2°) subsidiairement d’enjoindre au centre hospitalier universitaire de Reims de prendre une nouvelle décision dans un délai de deux mois à compter de la notification du jugement à intervenir après une nouvelle saisine du conseil médical ;

3°) de mettre à la charge du centre hospitalier universitaire de Reims une somme
de 2 000 euros sur le fondement des dispositions de l’article L. 761-1 du code de justice administrative.


Vu les autres pièces du dossier.

Vu le code de justice administrative.



Considérant ce qui suit :


1. Aux termes de l'article R. 222-1 du code de justice administrative : « Les présidents de tribunal administratif (...) les premiers vice-présidents présidents des tribunaux (...) peuvent, par ordonnance : / (…) 4º Rejeter les requêtes manifestement irrecevables, lorsque la juridiction n'est pas tenue d'inviter leur auteur à les régulariser ou qu’elles n’ont pas été régularisées à l’expiration du délai imparti par une demande en ce sens ; » ;



2. Mme A..., aide-soignante au centre hospitalier universitaire de Reims, a été placée en congé de longue durée à compter du 21 mai 2021. Si, lors de sa séance du 9 octobre 2025,
le conseil médical de la Marne a émis un avis favorable à la prolongation de ce congé de longue durée du 11 mai 2025 au 10 novembre 2025 et à une reprise à l’issue, il ressort des pièces du dossier que le centre hospitalier universitaire de Reims a accordé cette prolongation
par l’article 1er de la décision attaquée du 9 octobre 2025, mais que l’article 3 de cette décision dispose que « Un mois avant l’expiration de ce congé, Mme A... (C... et de Santé au Travail) un certificat médical détaillé délivré par son médecin traitant et précisant soit son aptitude à reprendre ses fonctions, soit la nécessité de prolonger ledit congé ». Cette décision, qui n’a ainsi pas pour objet de mettre fin au congé de longue durée dont bénéficiait la requérante, ne lui fait pas grief sur ce point. Par suite, la requête de Mme A... est manifestement irrecevable et doit être rejetée en application des dispositions précitées
du 4° de l’article R. 222-1 du code de justice administrative.


O R D O N N E :


Article 1er : La requête de Mme A... est rejetée.
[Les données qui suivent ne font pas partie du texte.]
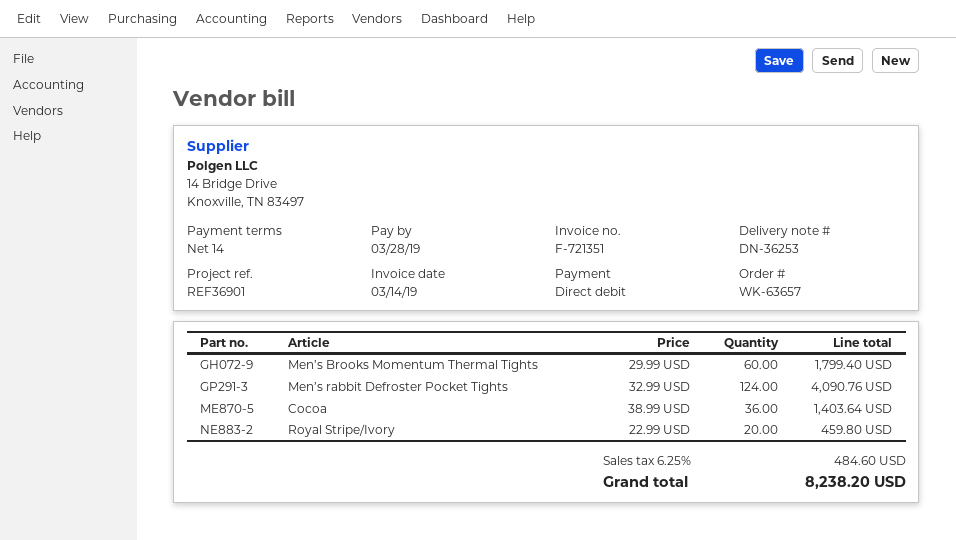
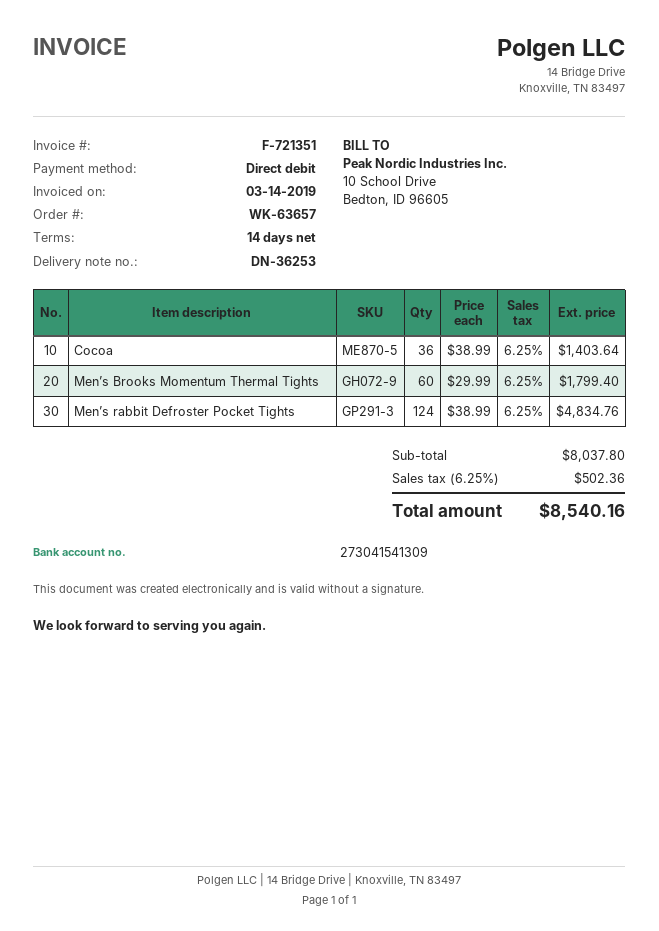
Men’s rabbit Defroster Pocket Tights: 124 x 32.99 = 4090.76 -> 124 x 38.99 = 4834.76
Royal Stripe/Ivory: 20 x 22.99 = 459.80 -> none
tax: 6.25% = 484.60 -> 6.25% = 502.36
total: 8238.20 -> 8540.16

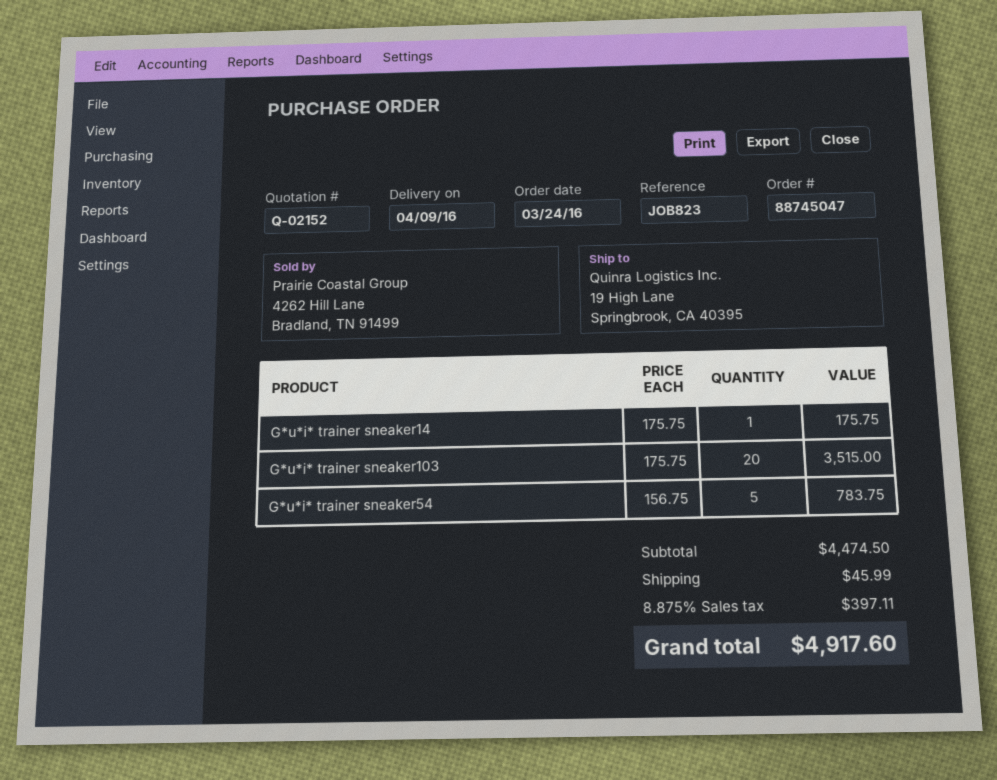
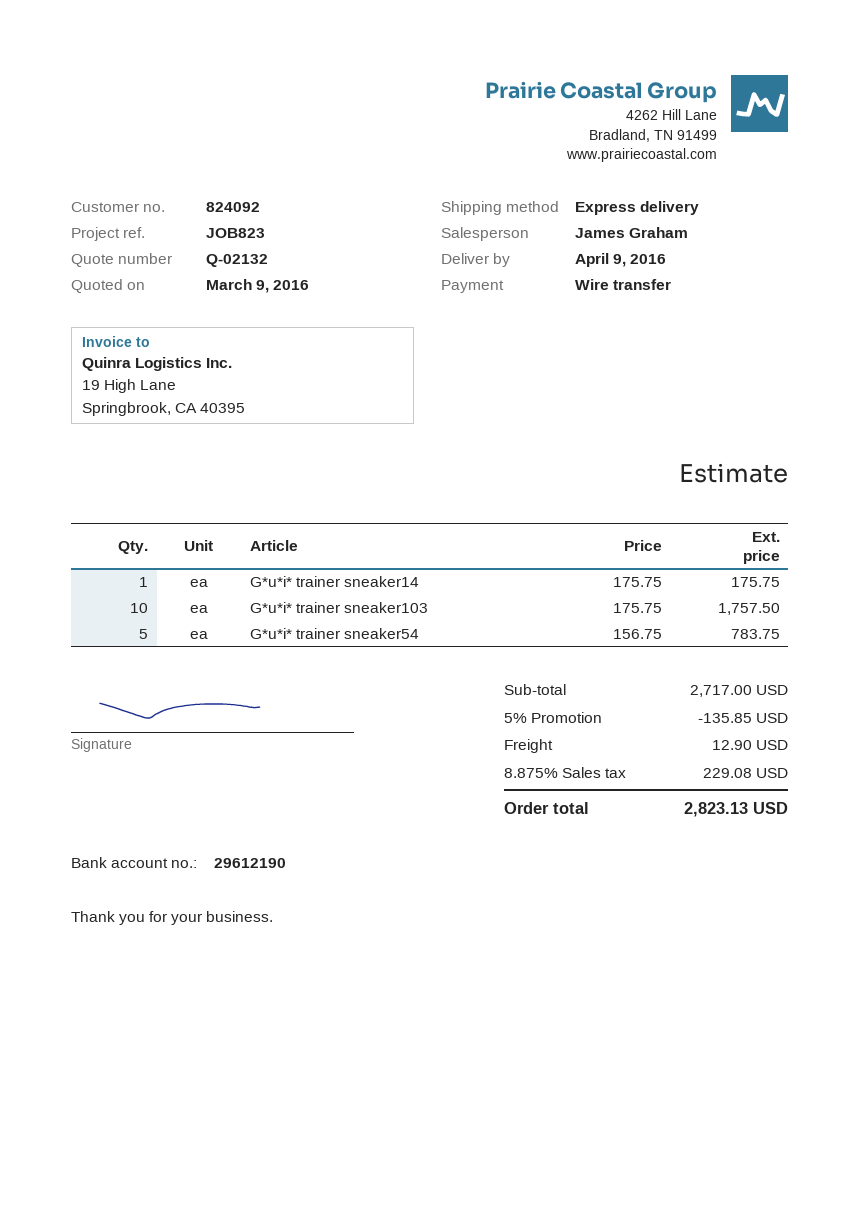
quote number: Q-02152 -> Q-02132
G*u*i* trainer sneaker103: 20 x 175.75 = 3515.00 -> 10 x 175.75 = 1757.50
subtotal: 4474.50 -> 2717.00
discount: none -> 5% = 135.85
shipping: 45.99 -> 12.90
tax: 8.875% = 397.11 -> 8.875% = 229.08
total: 4917.60 -> 2823.13

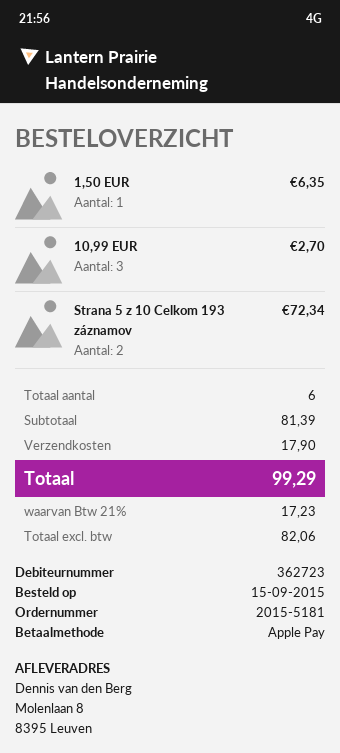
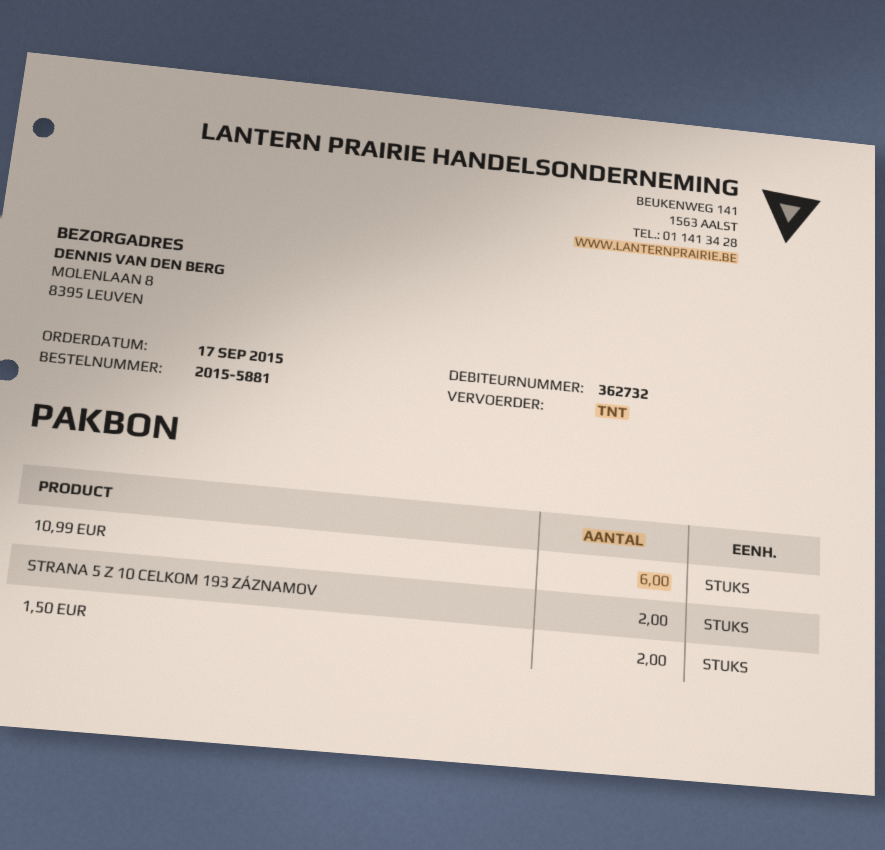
order number: 2015-5181 -> 2015-5881
order date: 2015-09-15 -> 2015-09-17
customer number: 362723 -> 362732
1,50 EUR: 1 -> 2
10,99 EUR: 3 -> 6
Article 2 : La présente ordonnance sera notifiée à Mme B... A....

Copie en sera adressée pour information au centre hospitalier universitaire de Reims.


Fait à Châlons-en-Champagne, le 16 décembre 2025.



Le président de la 3ème chambre,



signé


A. DESCHAMPS



La République mande et ordonne à tous commissaires de justice à ce requis en ce qui concerne les voies de droit commun contre les parties privées de pourvoir à l’exécution de la présente décision.